Start of Block
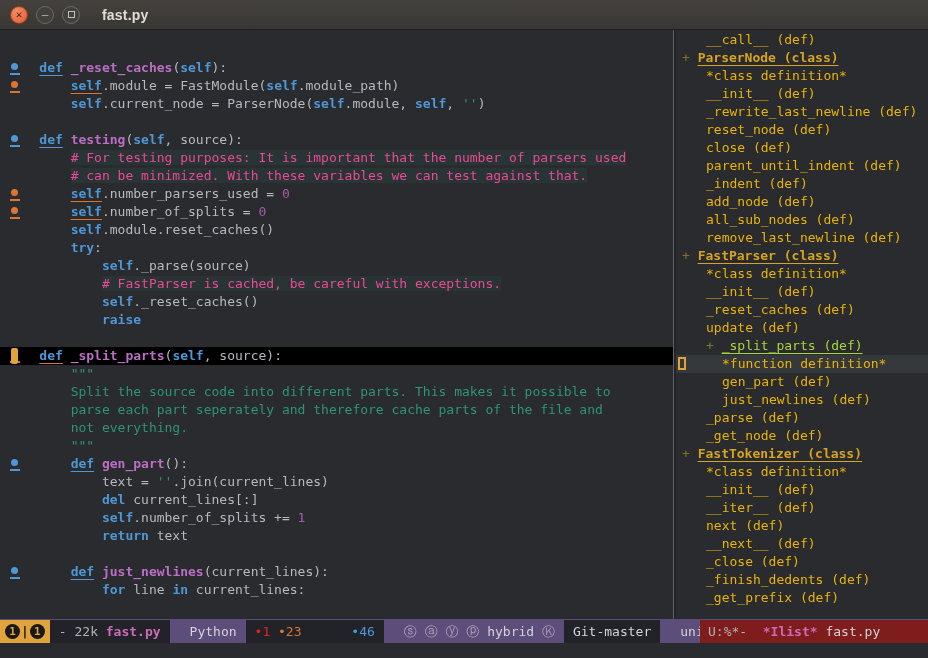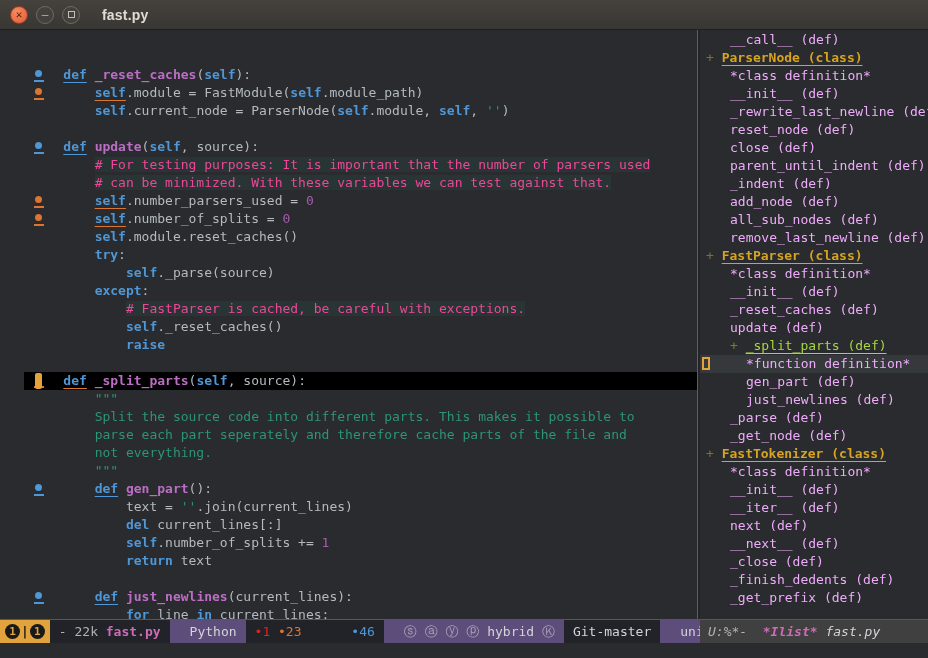--- a/index.html
+++ b/index.html
@@ -53,7 +53,7 @@
   .srow.scurrent { background:#36393c; }
   .ind0 { padding-left:6px; } .ind1 { padding-left:30px; } .ind2 { padding-left:46px; }
   .s-class { color:#d7a421; font-weight:bold; text-decoration:underline; text-underline-offset:3px; }
-  .s-def { color:#f0abfc; }
+  .s-def { color:#eab308; }
   .s-sel { color:#a8d63c; font-weight:normal; text-decoration:underline; text-underline-offset:3px; }
   .s-plus { opacity:.55; }
   .hollow-cursor { position:absolute; left:2px; top:2px; width:8px; height:13px; border:2px solid #e2a33c; }

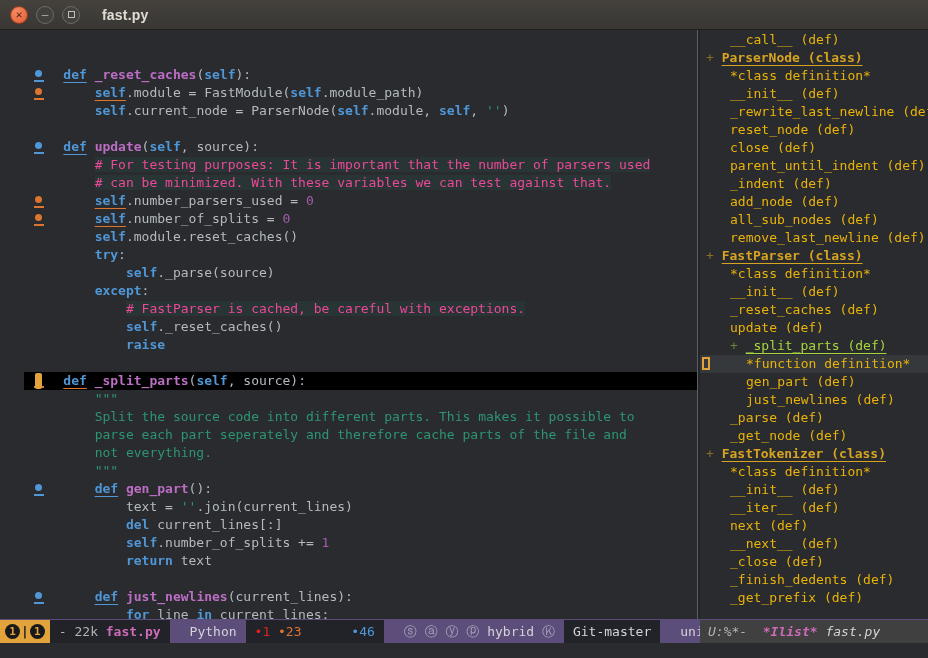--- a/index.html
+++ b/index.html
@@ -20,7 +20,7 @@
 
   
   .main { flex:1 1 auto; display:flex; overflow:hidden; background:#292b2e; }
-  .code-pane { width:673px; flex:0 0 673px; padding-top:18px; overflow:hidden;margin-left:24px; }
+  .code-pane { width:673px; flex:0 0 673px; padding-top:11px; overflow:hidden; }
   .divider { width:3px; flex:0 0 3px; background:#222427; border-left:1px solid #5d5f61; }
   .sidebar { flex:1 1 auto; padding-top:1px; overflow:hidden; }
 

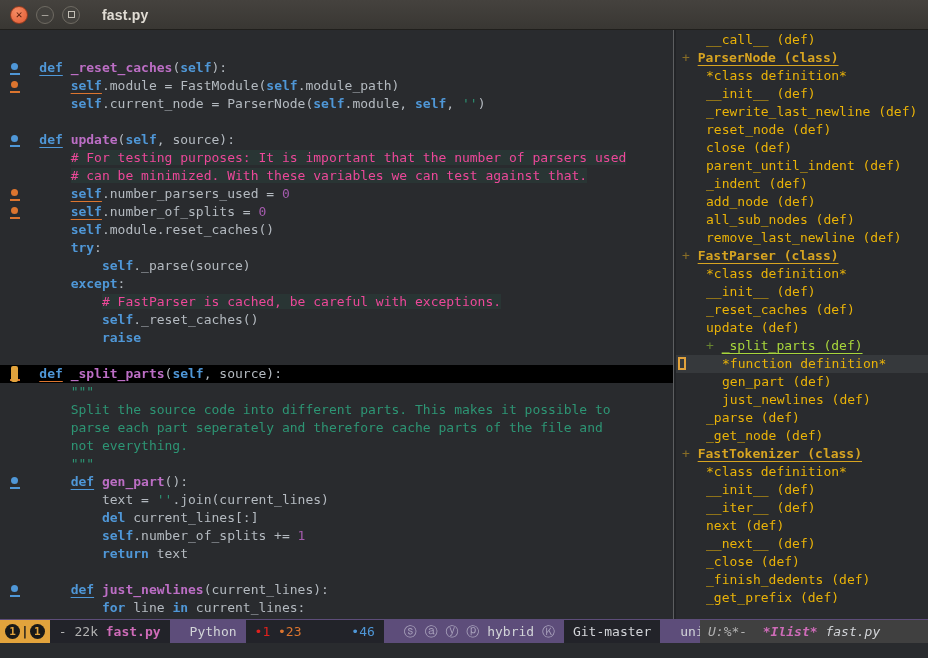--- a/index.html
+++ b/index.html
@@ -101,7 +101,7 @@
         <div class="row"><span class="fm dot-orange"></span><span>        </span><span class="slf ulo">self</span><span>.module = FastModule(</span><span class="slf">self</span><span>.module_path)</span></div>
         <div class="row"><span>        </span><span class="slf">self</span><span>.current_node = ParserNode(</span><span class="slf">self</span><span>.module, </span><span class="slf">self</span><span>, </span><span class="str">''</span><span>)</span></div>
         <div class="row"></div>
-        <div class="row"><span class="fm dot-blue"></span><span>    </span><span class="kw ulb">def</span><span> </span><span class="fn">update</span><span>(</span><span class="slf">self</span><span>, source):</span></div>
+        <div class="row"><span class="fm dot-blue"></span><span>    </span><span class="kw ulb">def</span><span> </span><span class="fn">testing</span><span>(</span><span class="slf">self</span><span>, source):</span></div>
         <div class="row"><span>        </span><span class="com"># For testing purposes: It is important that the number of parsers used</span></div>
         <div class="row"><span>        </span><span class="com"># can be minimized. With these variables we can test against that.</span></div>
         <div class="row"><span class="fm dot-orange"></span><span>        </span><span class="slf ulo">self</span><span>.number_parsers_used = </span><span class="num">0</span></div>

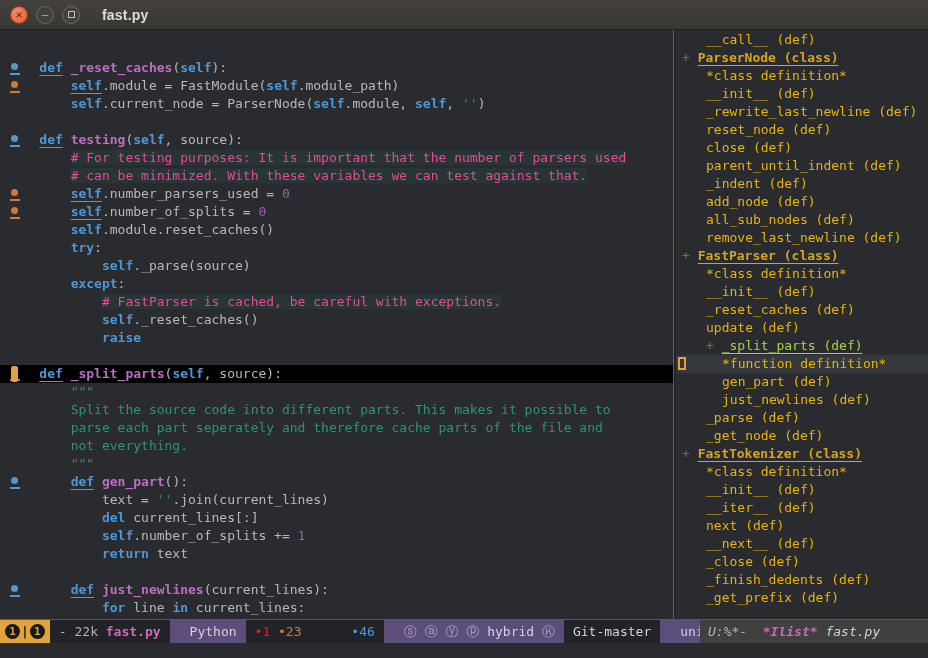--- a/index.html
+++ b/index.html
@@ -109,7 +109,6 @@
         <div class="row"><span>        </span><span class="slf">self</span><span>.module.reset_caches()</span></div>
         <div class="row"><span>        </span><span class="kw">try</span><span>:</span></div>
         <div class="row"><span>            </span><span class="slf">self</span><span>._parse(source)</span></div>
-        <div class="row"><span>        </span><span class="kw">except</span><span>:</span></div>
         <div class="row"><span>            </span><span class="com"># FastParser is cached, be careful with exceptions.</span></div>
         <div class="row"><span>            </span><span class="slf">self</span><span>._reset_caches()</span></div>
         <div class="row"><span>            </span><span class="kw">raise</span></div>

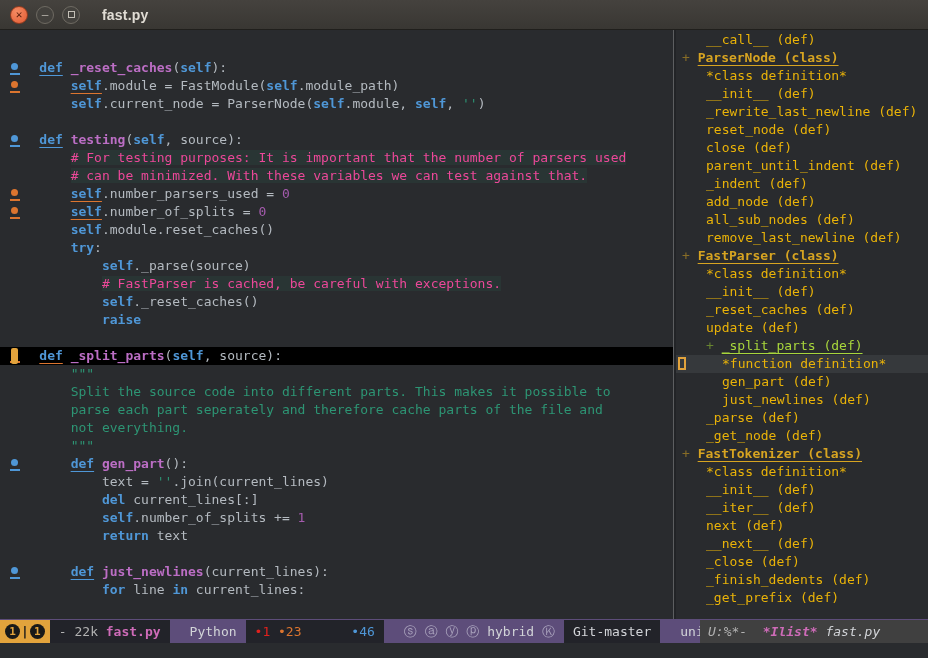--- a/index.html
+++ b/index.html
@@ -62,7 +62,7 @@
   .modeline { height:24px; flex:0 0 24px; display:flex; border-top:1px solid #5d4d7a;
               font-size:13px; line-height:23px; background:#222329; }
   .ml-left { width:700px; flex:0 0 700px; display:flex; overflow:hidden; }
-  .ml-right { flex:1 1 auto; background:#404040; padding:0 8px; white-space:pre; overflow:hidden;font-style:italic; }
+  .ml-right { flex:1 1 auto; background:#7f1d1d; padding:0 8px; white-space:pre; overflow:hidden; }
   .seg { padding:0 9px; white-space:pre; }
   .seg.dark { background:#222329; }
   .seg.purple { background:#5d4d7a;padding-left:20px; }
End of Block
Problem requirements: Leave out every picture and transcribe the remaining entries exactly.

Your solution:
--- a/index.html
+++ b/index.html
@@ -53,7 +53,7 @@
   .srow.scurrent { background:#36393c; }
   .ind0 { padding-left:6px; } .ind1 { padding-left:30px; } .ind2 { padding-left:46px; }
   .s-class { color:#d7a421; font-weight:bold; text-decoration:underline; text-underline-offset:3px; }
-  .s-def { color:#f0abfc; }
+  .s-def { color:#eab308; }
   .s-sel { color:#a8d63c; font-weight:normal; text-decoration:underline; text-underline-offset:3px; }
   .s-plus { opacity:.55; }
   .hollow-cursor { position:absolute; left:2px; top:2px; width:8px; height:13px; border:2px solid #e2a33c; }

--- a/index.html
+++ b/index.html
@@ -20,7 +20,7 @@
 
   
   .main { flex:1 1 auto; display:flex; overflow:hidden; background:#292b2e; }
-  .code-pane { width:673px; flex:0 0 673px; padding-top:18px; overflow:hidden;margin-left:24px; }
+  .code-pane { width:673px; flex:0 0 673px; padding-top:11px; overflow:hidden; }
   .divider { width:3px; flex:0 0 3px; background:#222427; border-left:1px solid #5d5f61; }
   .sidebar { flex:1 1 auto; padding-top:1px; overflow:hidden; }
 

--- a/index.html
+++ b/index.html
@@ -101,7 +101,7 @@
         <div class="row"><span class="fm dot-orange"></span><span>        </span><span class="slf ulo">self</span><span>.module = FastModule(</span><span class="slf">self</span><span>.module_path)</span></div>
         <div class="row"><span>        </span><span class="slf">self</span><span>.current_node = ParserNode(</span><span class="slf">self</span><span>.module, </span><span class="slf">self</span><span>, </span><span class="str">''</span><span>)</span></div>
         <div class="row"></div>
-        <div class="row"><span class="fm dot-blue"></span><span>    </span><span class="kw ulb">def</span><span> </span><span class="fn">update</span><span>(</span><span class="slf">self</span><span>, source):</span></div>
+        <div class="row"><span class="fm dot-blue"></span><span>    </span><span class="kw ulb">def</span><span> </span><span class="fn">testing</span><span>(</span><span class="slf">self</span><span>, source):</span></div>
         <div class="row"><span>        </span><span class="com"># For testing purposes: It is important that the number of parsers used</span></div>
         <div class="row"><span>        </span><span class="com"># can be minimized. With these variables we can test against that.</span></div>
         <div class="row"><span class="fm dot-orange"></span><span>        </span><span class="slf ulo">self</span><span>.number_parsers_used = </span><span class="num">0</span></div>

--- a/index.html
+++ b/index.html
@@ -109,7 +109,6 @@
         <div class="row"><span>        </span><span class="slf">self</span><span>.module.reset_caches()</span></div>
         <div class="row"><span>        </span><span class="kw">try</span><span>:</span></div>
         <div class="row"><span>            </span><span class="slf">self</span><span>._parse(source)</span></div>
-        <div class="row"><span>        </span><span class="kw">except</span><span>:</span></div>
         <div class="row"><span>            </span><span class="com"># FastParser is cached, be careful with exceptions.</span></div>
         <div class="row"><span>            </span><span class="slf">self</span><span>._reset_caches()</span></div>
         <div class="row"><span>            </span><span class="kw">raise</span></div>

--- a/index.html
+++ b/index.html
@@ -62,7 +62,7 @@
   .modeline { height:24px; flex:0 0 24px; display:flex; border-top:1px solid #5d4d7a;
               font-size:13px; line-height:23px; background:#222329; }
   .ml-left { width:700px; flex:0 0 700px; display:flex; overflow:hidden; }
-  .ml-right { flex:1 1 auto; background:#404040; padding:0 8px; white-space:pre; overflow:hidden;font-style:italic; }
+  .ml-right { flex:1 1 auto; background:#7f1d1d; padding:0 8px; white-space:pre; overflow:hidden; }
   .seg { padding:0 9px; white-space:pre; }
   .seg.dark { background:#222329; }
   .seg.purple { background:#5d4d7a;padding-left:20px; }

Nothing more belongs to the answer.